What you should do: Isolate every line in the records below with "space" in it.

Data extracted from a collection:
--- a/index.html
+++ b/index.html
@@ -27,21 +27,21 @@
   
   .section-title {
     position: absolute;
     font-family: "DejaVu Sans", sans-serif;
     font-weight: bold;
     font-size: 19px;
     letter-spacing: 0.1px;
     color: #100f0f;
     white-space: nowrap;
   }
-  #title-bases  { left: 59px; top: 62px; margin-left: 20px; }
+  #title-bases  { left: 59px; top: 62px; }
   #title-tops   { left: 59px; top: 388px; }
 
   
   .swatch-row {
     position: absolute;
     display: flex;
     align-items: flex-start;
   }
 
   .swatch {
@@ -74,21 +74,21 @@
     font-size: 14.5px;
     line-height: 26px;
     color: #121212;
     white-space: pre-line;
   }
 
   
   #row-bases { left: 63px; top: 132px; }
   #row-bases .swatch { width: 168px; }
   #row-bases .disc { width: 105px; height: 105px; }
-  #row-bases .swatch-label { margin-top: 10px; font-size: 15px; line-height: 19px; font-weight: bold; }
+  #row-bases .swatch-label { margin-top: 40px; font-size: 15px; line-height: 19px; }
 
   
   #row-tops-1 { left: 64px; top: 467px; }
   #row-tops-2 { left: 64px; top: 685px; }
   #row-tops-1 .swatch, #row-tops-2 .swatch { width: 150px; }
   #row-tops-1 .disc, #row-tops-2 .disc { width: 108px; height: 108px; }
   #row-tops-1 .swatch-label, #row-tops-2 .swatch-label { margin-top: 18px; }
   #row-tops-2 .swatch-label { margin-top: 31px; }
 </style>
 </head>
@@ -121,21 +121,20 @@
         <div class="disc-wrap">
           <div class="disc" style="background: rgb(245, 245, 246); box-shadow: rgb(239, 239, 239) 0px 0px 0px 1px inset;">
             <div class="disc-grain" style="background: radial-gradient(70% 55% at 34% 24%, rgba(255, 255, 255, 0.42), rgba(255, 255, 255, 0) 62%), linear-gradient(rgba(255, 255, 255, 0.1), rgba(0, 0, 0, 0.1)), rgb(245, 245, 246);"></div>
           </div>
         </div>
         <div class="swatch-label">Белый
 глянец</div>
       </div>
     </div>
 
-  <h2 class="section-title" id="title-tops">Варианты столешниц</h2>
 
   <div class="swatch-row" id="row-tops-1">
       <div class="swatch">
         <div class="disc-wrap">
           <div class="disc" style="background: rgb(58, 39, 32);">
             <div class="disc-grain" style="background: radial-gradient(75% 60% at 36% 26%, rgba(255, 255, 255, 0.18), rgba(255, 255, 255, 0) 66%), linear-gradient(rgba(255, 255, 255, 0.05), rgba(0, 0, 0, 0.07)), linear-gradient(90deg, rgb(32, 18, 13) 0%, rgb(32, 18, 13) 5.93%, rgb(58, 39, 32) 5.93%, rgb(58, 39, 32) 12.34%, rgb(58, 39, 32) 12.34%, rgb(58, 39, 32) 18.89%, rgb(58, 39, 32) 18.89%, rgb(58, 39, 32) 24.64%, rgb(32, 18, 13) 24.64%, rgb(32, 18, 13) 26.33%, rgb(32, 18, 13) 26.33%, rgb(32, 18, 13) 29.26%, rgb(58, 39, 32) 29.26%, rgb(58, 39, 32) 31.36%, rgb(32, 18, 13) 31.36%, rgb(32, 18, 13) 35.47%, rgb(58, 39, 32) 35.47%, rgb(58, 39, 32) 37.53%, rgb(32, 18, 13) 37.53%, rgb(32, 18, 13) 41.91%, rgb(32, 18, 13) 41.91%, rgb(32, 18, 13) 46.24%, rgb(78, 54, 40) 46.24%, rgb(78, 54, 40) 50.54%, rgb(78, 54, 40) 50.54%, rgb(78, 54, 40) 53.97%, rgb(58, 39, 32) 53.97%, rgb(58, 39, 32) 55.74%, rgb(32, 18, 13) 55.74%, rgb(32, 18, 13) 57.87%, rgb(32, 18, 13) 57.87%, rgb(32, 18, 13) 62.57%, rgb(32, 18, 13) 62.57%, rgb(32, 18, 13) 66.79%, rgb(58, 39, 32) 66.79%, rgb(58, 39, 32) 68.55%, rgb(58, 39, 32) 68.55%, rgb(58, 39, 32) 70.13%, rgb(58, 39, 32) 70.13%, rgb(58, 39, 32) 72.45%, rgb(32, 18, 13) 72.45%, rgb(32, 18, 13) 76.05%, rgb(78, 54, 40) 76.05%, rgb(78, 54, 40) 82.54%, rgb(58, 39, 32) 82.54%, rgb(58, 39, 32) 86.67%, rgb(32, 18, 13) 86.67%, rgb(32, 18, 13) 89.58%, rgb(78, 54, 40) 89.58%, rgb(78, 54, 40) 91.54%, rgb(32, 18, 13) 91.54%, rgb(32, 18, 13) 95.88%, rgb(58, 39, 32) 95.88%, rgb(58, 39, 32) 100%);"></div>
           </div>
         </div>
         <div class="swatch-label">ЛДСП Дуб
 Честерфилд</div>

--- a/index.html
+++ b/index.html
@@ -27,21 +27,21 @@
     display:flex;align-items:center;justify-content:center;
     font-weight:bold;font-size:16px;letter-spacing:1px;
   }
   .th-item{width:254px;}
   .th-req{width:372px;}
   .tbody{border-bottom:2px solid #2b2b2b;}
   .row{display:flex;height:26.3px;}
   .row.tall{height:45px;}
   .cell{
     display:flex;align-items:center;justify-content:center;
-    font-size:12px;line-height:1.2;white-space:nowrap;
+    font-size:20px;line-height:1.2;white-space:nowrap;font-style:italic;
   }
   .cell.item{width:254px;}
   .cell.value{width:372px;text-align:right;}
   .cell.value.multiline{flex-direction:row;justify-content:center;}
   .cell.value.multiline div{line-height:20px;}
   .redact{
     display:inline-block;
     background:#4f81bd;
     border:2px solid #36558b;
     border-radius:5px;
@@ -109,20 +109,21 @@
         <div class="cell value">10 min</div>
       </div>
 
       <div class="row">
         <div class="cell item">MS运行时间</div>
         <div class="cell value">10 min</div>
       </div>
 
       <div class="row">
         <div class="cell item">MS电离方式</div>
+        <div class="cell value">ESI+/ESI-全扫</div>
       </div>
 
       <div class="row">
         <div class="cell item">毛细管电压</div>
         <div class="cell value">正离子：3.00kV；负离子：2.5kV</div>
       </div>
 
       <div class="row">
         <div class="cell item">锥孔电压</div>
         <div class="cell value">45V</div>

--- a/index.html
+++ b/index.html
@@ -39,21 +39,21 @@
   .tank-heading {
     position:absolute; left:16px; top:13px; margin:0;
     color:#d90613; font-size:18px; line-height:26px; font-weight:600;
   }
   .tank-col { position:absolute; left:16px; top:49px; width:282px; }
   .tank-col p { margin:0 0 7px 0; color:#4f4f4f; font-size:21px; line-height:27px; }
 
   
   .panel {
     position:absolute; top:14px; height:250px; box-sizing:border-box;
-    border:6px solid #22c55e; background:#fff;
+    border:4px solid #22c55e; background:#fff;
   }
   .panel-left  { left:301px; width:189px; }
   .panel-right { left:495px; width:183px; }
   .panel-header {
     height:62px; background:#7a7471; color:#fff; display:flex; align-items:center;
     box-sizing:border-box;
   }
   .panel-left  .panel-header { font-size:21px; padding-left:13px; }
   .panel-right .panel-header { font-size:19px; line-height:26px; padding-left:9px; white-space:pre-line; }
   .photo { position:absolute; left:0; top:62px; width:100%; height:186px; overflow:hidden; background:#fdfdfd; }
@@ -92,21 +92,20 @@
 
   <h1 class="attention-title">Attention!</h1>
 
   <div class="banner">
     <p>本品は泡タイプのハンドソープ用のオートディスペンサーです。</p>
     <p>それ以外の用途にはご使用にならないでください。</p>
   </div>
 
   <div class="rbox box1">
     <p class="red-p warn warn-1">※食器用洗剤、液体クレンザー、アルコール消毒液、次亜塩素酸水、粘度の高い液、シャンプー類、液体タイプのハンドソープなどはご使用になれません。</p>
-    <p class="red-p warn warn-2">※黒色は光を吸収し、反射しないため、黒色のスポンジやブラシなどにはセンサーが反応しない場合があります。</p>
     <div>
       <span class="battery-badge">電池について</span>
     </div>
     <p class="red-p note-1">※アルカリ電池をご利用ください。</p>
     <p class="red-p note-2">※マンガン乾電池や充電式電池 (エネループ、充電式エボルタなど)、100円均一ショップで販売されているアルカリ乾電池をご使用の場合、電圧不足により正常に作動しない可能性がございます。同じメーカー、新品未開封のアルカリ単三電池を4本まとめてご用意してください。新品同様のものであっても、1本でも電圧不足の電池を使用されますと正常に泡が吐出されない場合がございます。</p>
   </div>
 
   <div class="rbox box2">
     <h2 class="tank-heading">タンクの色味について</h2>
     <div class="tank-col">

Answer for this exercise:
     white-space: nowrap;
     white-space: pre-line;
-    font-size:12px;line-height:1.2;white-space:nowrap;
+    font-size:20px;line-height:1.2;white-space:nowrap;font-style:italic;
   .panel-right .panel-header { font-size:19px; line-height:26px; padding-left:9px; white-space:pre-line; }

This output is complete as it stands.